** What you should do **
Each line in the entries that has the word "Plotting" has to be copied.

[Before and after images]
= = =
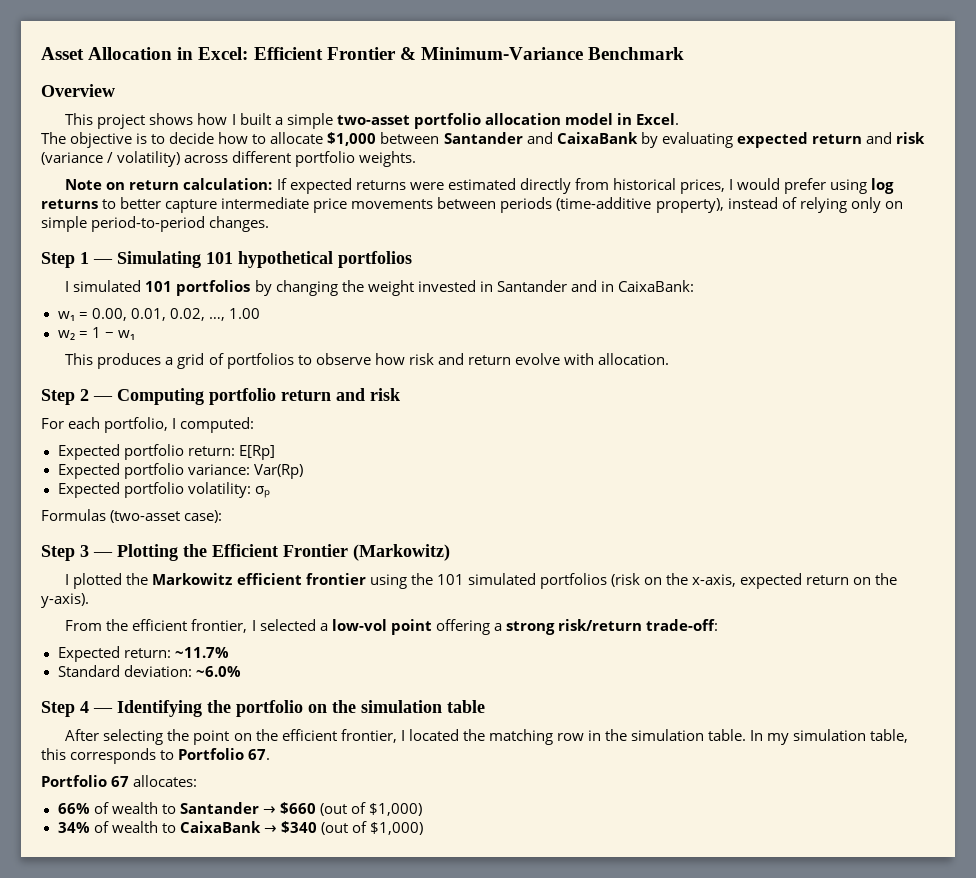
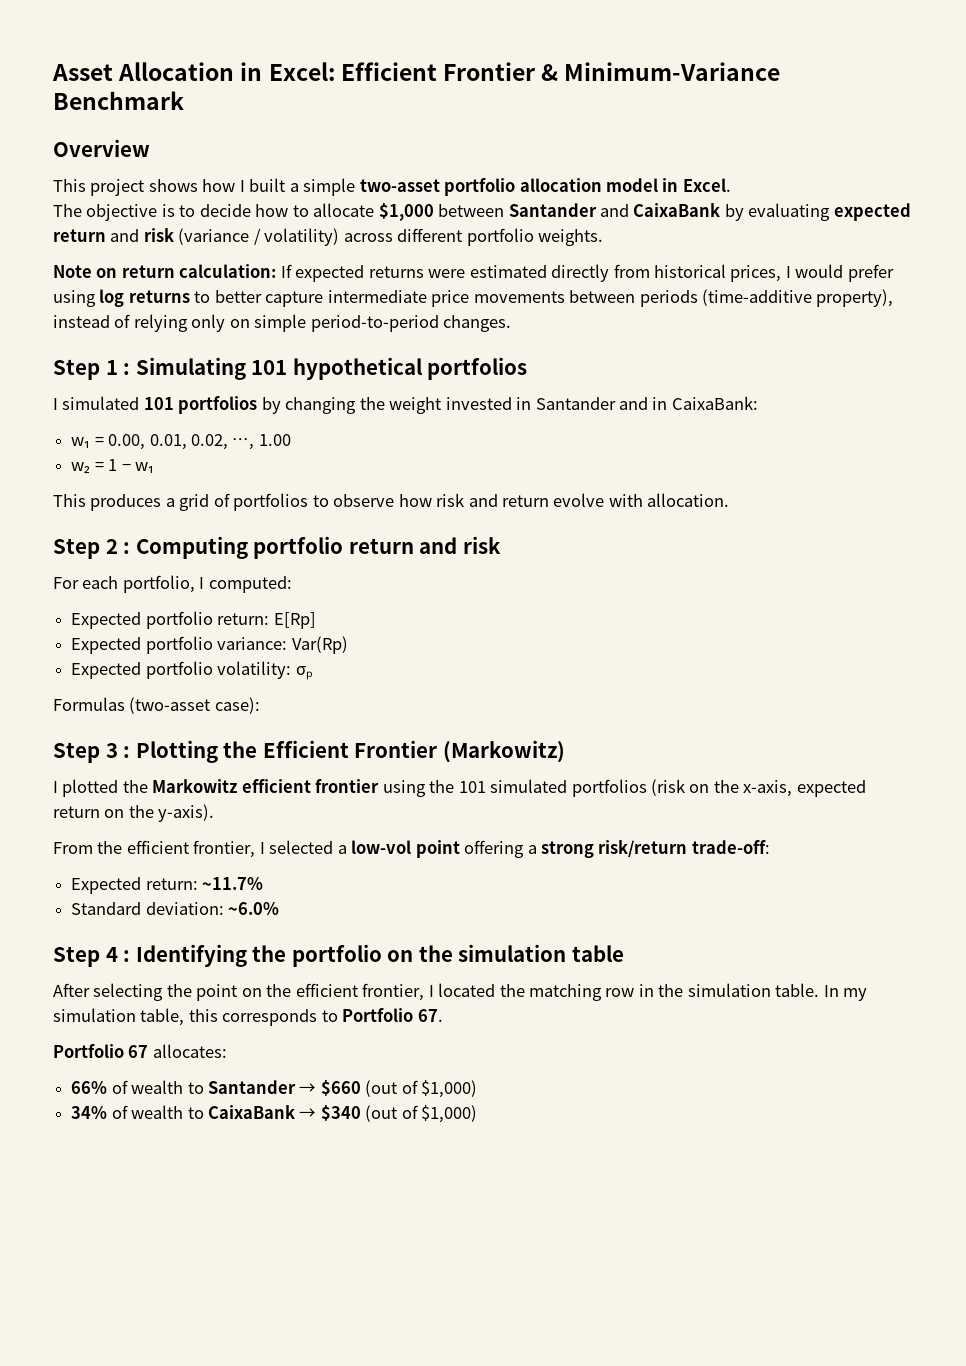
- Step 1 — Simulating 101 hypothetical portfolios
+ Step 1 : Simulating 101 hypothetical portfolios
- Step 2 — Computing portfolio return and risk
+ Step 2 : Computing portfolio return and risk
- Step 3 — Plotting the Efficient Frontier (Markowitz)
+ Step 3 : Plotting the Efficient Frontier (Markowitz)
- Step 4 — Identifying the portfolio on the simulation table
+ Step 4 : Identifying the portfolio on the simulation table

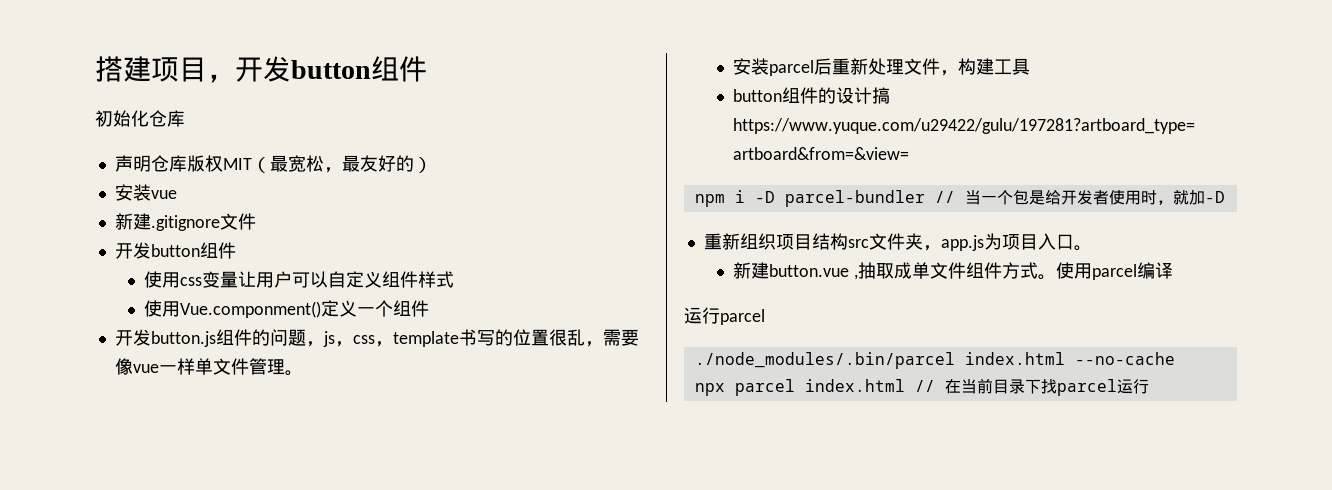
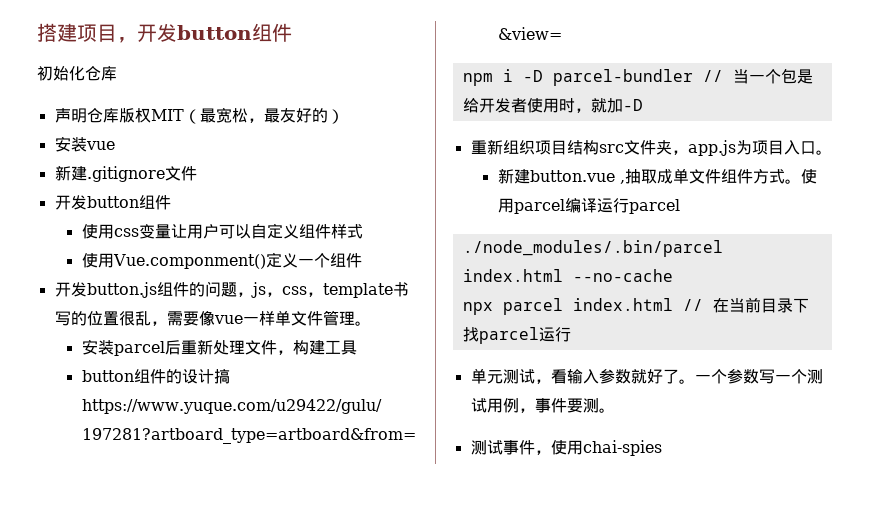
- 使用parcel编译
- 运行parcel
+ 使用parcel编译运行parcel
+ 单元测试，看输入参数就好了。一个参数写一个测试用例，事件要测。
+ 测试事件，使用chai-spies

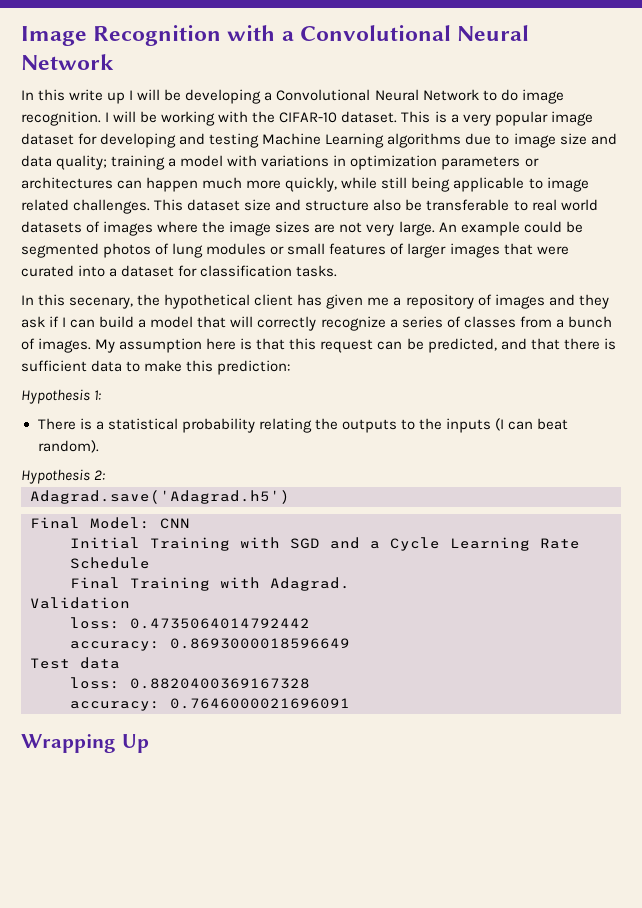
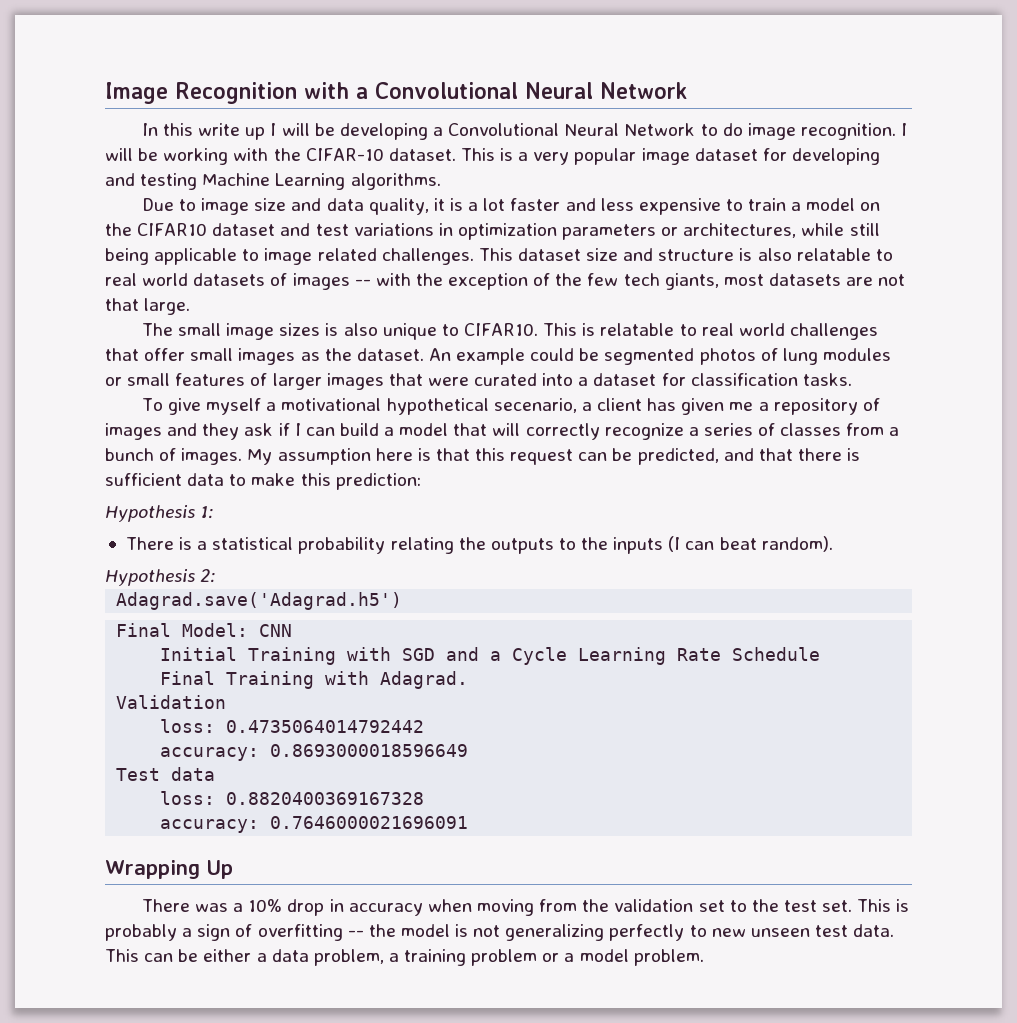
- This is a very popular image dataset for developing and testing Machine Learning algorithms due to image size and data quality; training a model with variations in optimization parameters or architectures can happen much more quickly, while still being applicable to image related challenges.
+ This is a very popular image dataset for developing and testing Machine Learning algorithms.
+ Due to image size and data quality, it is a lot faster and less expensive to train a model on the CIFAR10 dataset and test variations in optimization parameters or architectures, while still being applicable to image related challenges.
- This dataset size and structure also be transferable to real world datasets of images where the image sizes are not very large.
+ This dataset size and structure is also relatable to real world datasets of images -- with the exception of the few tech giants, most datasets are not that large.
+ The small image sizes is also unique to CIFAR10. This is relatable to real world challenges that offer small images as the dataset.
- In this secenary, the hypothetical client has given me a repository of images and they ask if I can build a model that will correctly recognize a series of classes from a bunch of images.
+ To give myself a motivational hypothetical secenario, a client has given me a repository of images and they ask if I can build a model that will correctly recognize a series of classes from a bunch of images.
+ There was a 10% drop in accuracy when moving from the validation set to the test set. This is probably a sign of overfitting -- the model is not generalizing perfectly to new unseen test data. This can be either a data problem, a training problem or a model problem.

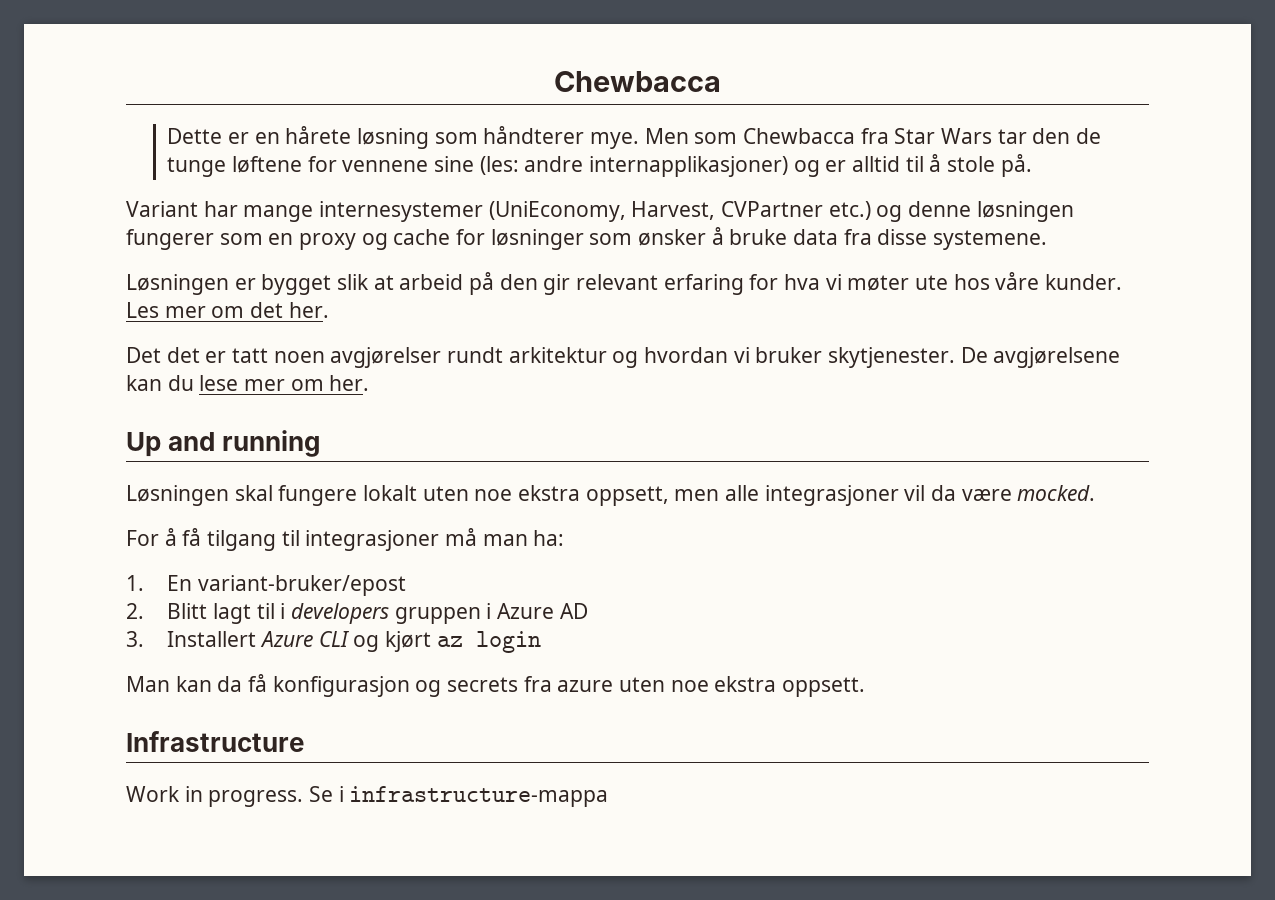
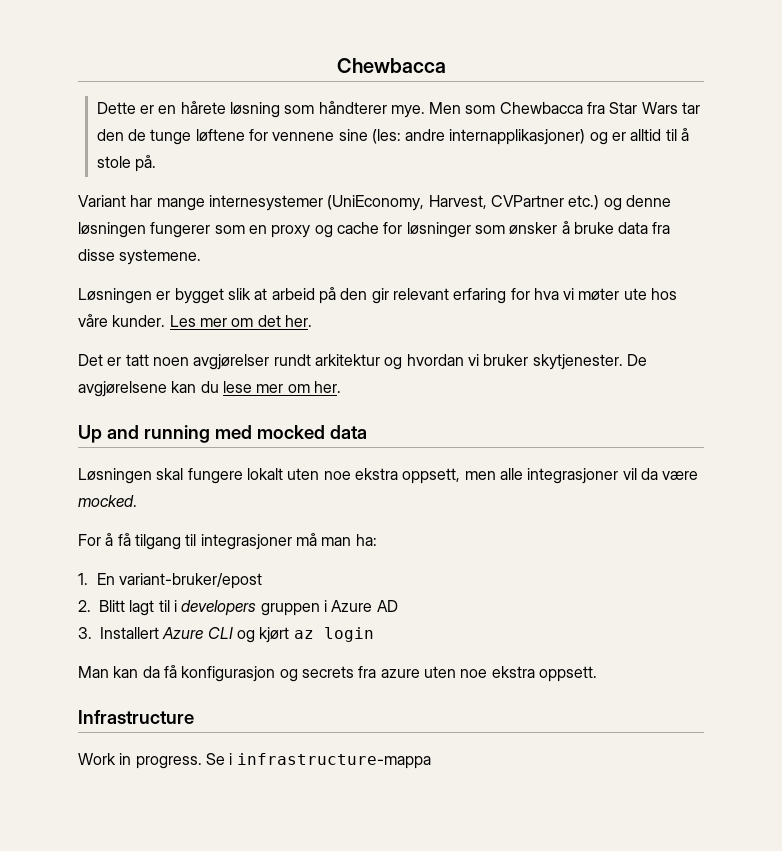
- Det det er tatt noen avgjørelser rundt arkitektur og hvordan vi bruker skytjenester.
+ Det er tatt noen avgjørelser rundt arkitektur og hvordan vi bruker skytjenester.
- Up and running
+ Up and running med mocked data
= = =
** Response for this exercise **
- Step 3 — Plotting the Efficient Frontier (Markowitz)
+ Step 3 : Plotting the Efficient Frontier (Markowitz)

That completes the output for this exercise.